Są branże, które szczególnie odczują skutki koronawirusa. To im dedykujemy działania zaproponowane dziś przez premiera. Wśród rozwiązań jest też możliwość przebranżowienia. Chodzi o to, żeby nowa forma działalności gospodarczej, którą podejmą, dawała możliwość rozwoju i zarabiania – powiedział w piątek Patkowski. Jego wypowiedź została zacytowana na Twitterze przez Ministerstwo Finansów. Słowa wiceministra wywołały falę negatywnych komentarzy.
Są branże, kt. szczególnie odczują skutki #koronawirus. To im dedykujemy działania zaprop. dziś przez premiera. Wśród rozw. jest też możliwość przebranżowienia. Chodzi o to, żeby nowa forma działalności gosp., kt. podejmą, dawała możliwość rozwoju i zarabiania – min. #Patkowski. pic.twitter.com/MOAJjKQoQ5
— Ministerstwo Finansów (@MF_GOV_PL) November 6, 2020
Zobacz także: Tarcza antykryzysowa 2.0: Polski Fundusz Rozwoju zapowiada 10 działań w celu ochrony gospodarki
Część komentarzy porównywało wypowiedź wiceministra ze słynną, owianą złą sławą wypowiedzią byłego prezydenta Bronisława Komorowskiego. Został on zapytany przez młodego człowieka o to, co zrobi, by on został w Polsce i jak jego siostra mogła kupić mieszkanie, skoro zarabia 2000 zł. Były prezydent odpowiedział wówczas, że należy: wziąć kredyt i zmienić pracę.
“Takie rady fatalnie brzmią ze strony przedstawiciela państwa, które samo się nie przygotowało i teraz tworzy kolejne regulacje na kolanie” – odniósł się do wpisu resortu finansów Aleksander Łaszek, ekonomista Fundacji FOR.

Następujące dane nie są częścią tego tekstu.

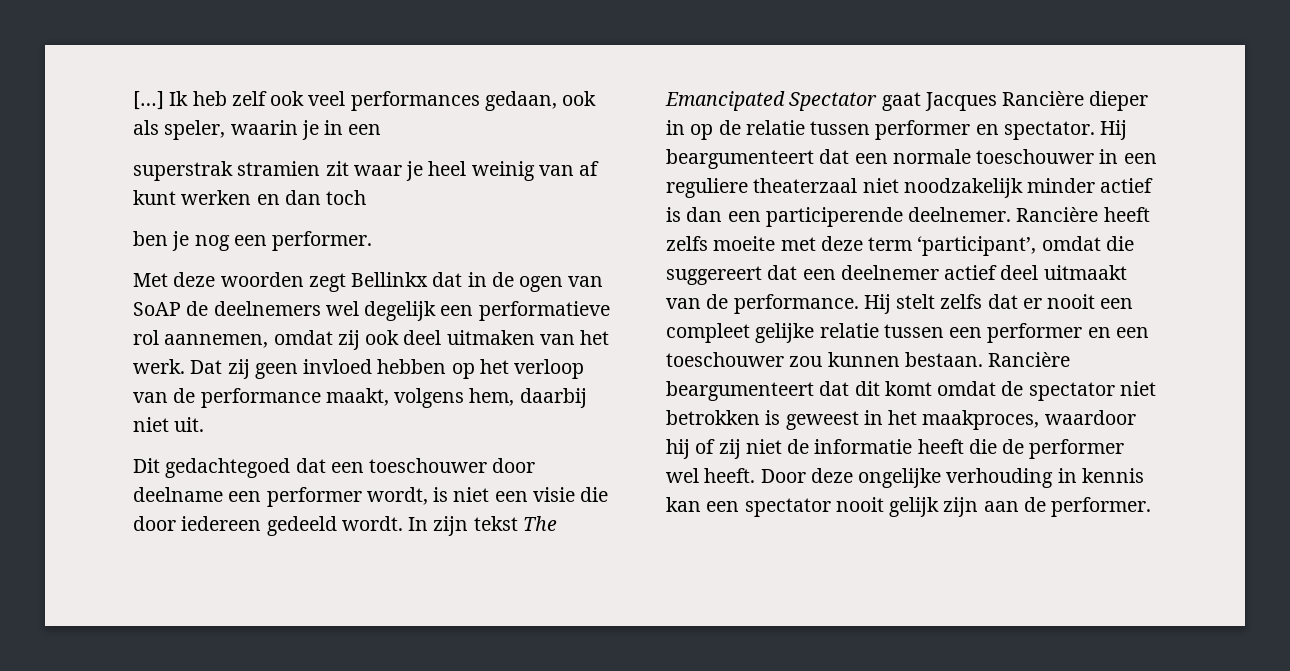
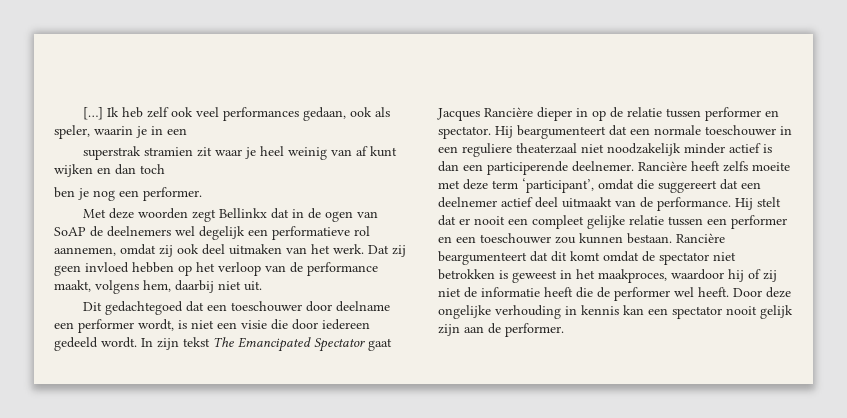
- superstrak stramien zit waar je heel weinig van af kunt werken en dan toch
+ superstrak stramien zit waar je heel weinig van af kunt wijken en dan toch
- Hij stelt zelfs dat er nooit een compleet gelijke relatie tussen een performer en een toeschouwer zou kunnen bestaan.
+ Hij stelt dat er nooit een compleet gelijke relatie tussen een performer en een toeschouwer zou kunnen bestaan.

Premier ogłosił w piątek następujące instrumenty finansowe:
- subwencje w ramach tarczy finansowej PFR w wysokości do 70 proc. niepokrytych przychodami kosztów stałych pod warunkiem spadku przychodów o 30 proc. względem tego samego okresu w 2019 roku,
- umorzenie części subwencji z tarczy finansowej PFR dla MŚP dla sektorów objętych restrykcjami sanitarnymi pod warunkiem skumulowanego spadku przychodów od marca 2020 r. do marca 2021 roku o co najmniej 30 proc.,
- wydłużenie programu tarczy finansowej dla dużych firm co najmniej do wiosny 2021 roku,
- kontynuacja gwarancji de minimis dla MŚP i gwarancji płynnościowych dla dużych firm,
- kontynuacja dopłat do miejsc pracy z Funduszu Gwarantowanych Świadczeń Pracowniczych w postaci postojowego i obniżonego wymiaru czasu pracy,
- przedłużenie wypłaty postojowego,
- przedłużenie zwolnień ze składek na ZUS (“Mogą być przedłużane poza listopad, zależy od tego, jak mocno wciśnięty będzie hamulec bezpieczeństwa” – tłumaczył premier),
- dofinansowanie zmiany zakresu działalności w ramach dotacji na biznes dla tych, którzy będą chcieli się przebranżowić
- polityka drugiej szansy,
- dofinansowanie leasingu.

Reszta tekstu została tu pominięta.